REQUIRED ACTION: The lines to reproduce from the material below are those from the one containing "subtotal: 2630.88 -> 2698.53" through the one containing "total: 2630.88 -> 2708.53", both included; write them out exactly and add nothing.

INFORMATION SHOWN:
^^^^

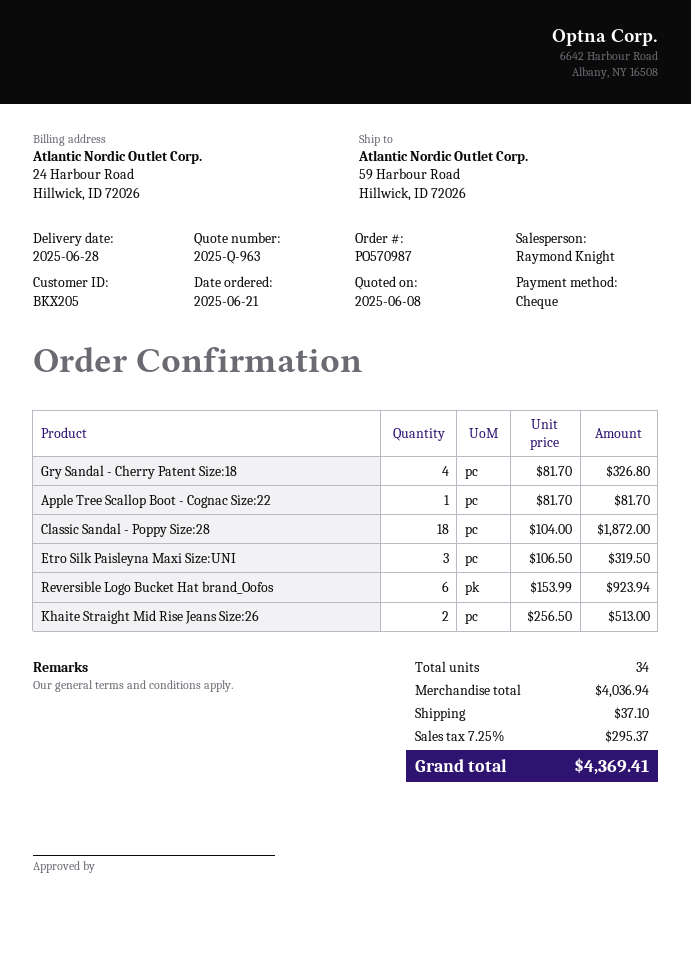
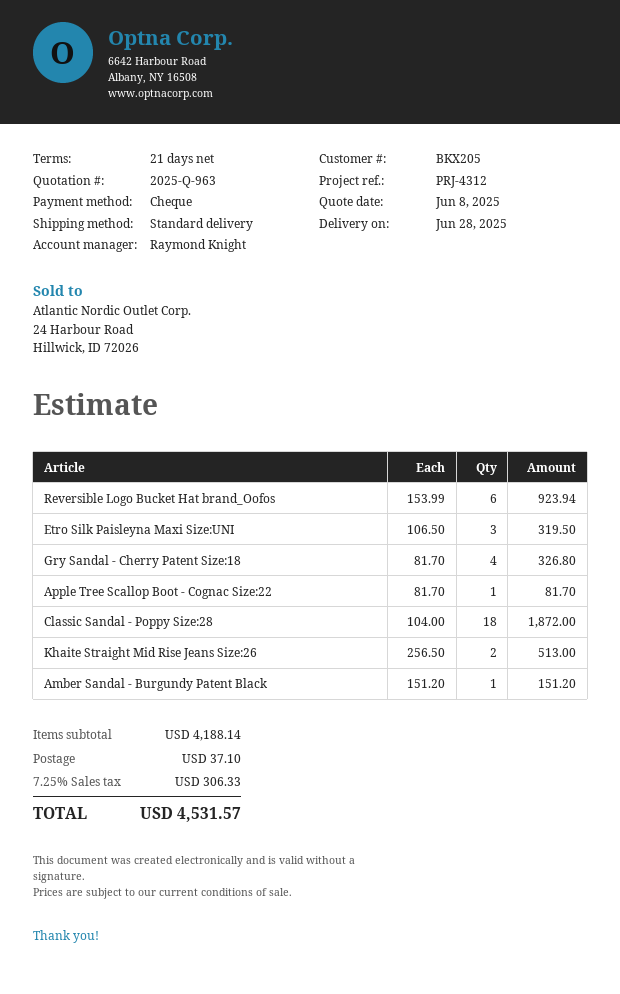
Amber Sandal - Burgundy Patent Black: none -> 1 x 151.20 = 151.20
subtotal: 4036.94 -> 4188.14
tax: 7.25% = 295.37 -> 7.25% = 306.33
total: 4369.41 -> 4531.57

^^^^

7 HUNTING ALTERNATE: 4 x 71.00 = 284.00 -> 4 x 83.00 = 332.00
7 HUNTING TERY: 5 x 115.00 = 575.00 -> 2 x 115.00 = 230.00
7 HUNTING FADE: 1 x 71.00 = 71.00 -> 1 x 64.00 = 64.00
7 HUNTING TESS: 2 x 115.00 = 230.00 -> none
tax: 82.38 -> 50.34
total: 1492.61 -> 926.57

^^^^

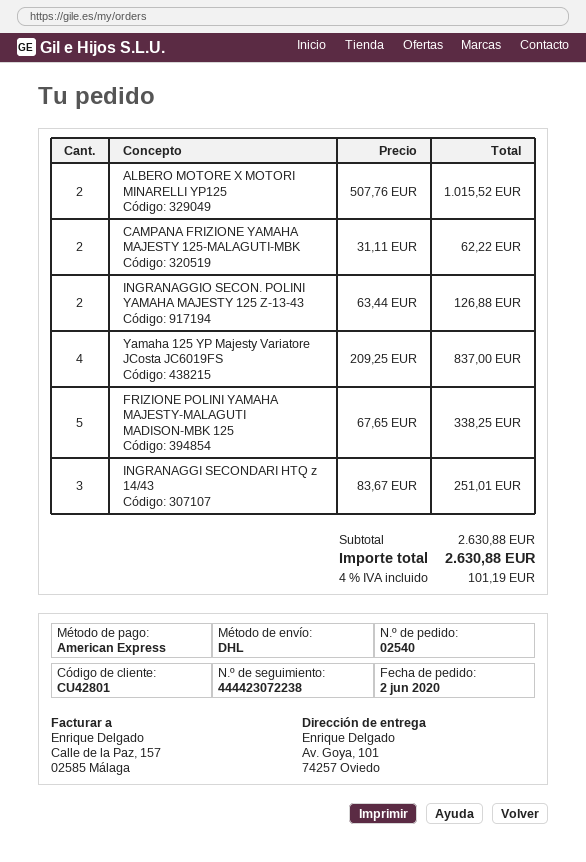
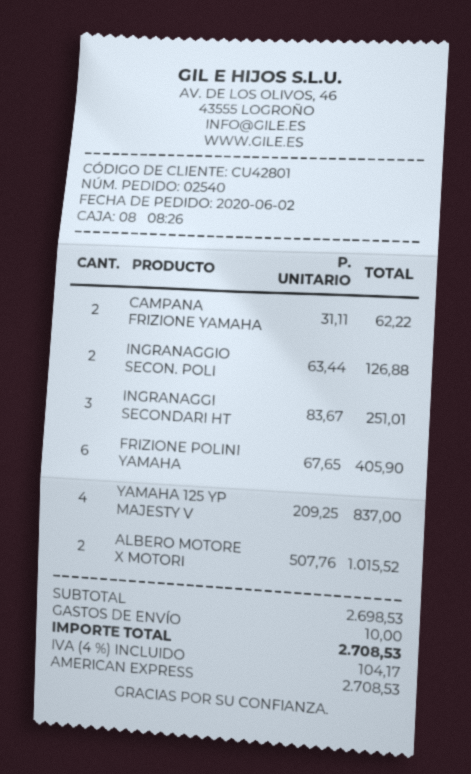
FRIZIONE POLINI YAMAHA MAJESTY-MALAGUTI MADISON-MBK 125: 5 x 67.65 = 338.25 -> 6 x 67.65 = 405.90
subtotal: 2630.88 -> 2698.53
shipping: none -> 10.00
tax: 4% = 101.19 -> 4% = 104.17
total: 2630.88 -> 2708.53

^^^^

EXERCISE SOLUTION:
subtotal: 2630.88 -> 2698.53
shipping: none -> 10.00
tax: 4% = 101.19 -> 4% = 104.17
total: 2630.88 -> 2708.53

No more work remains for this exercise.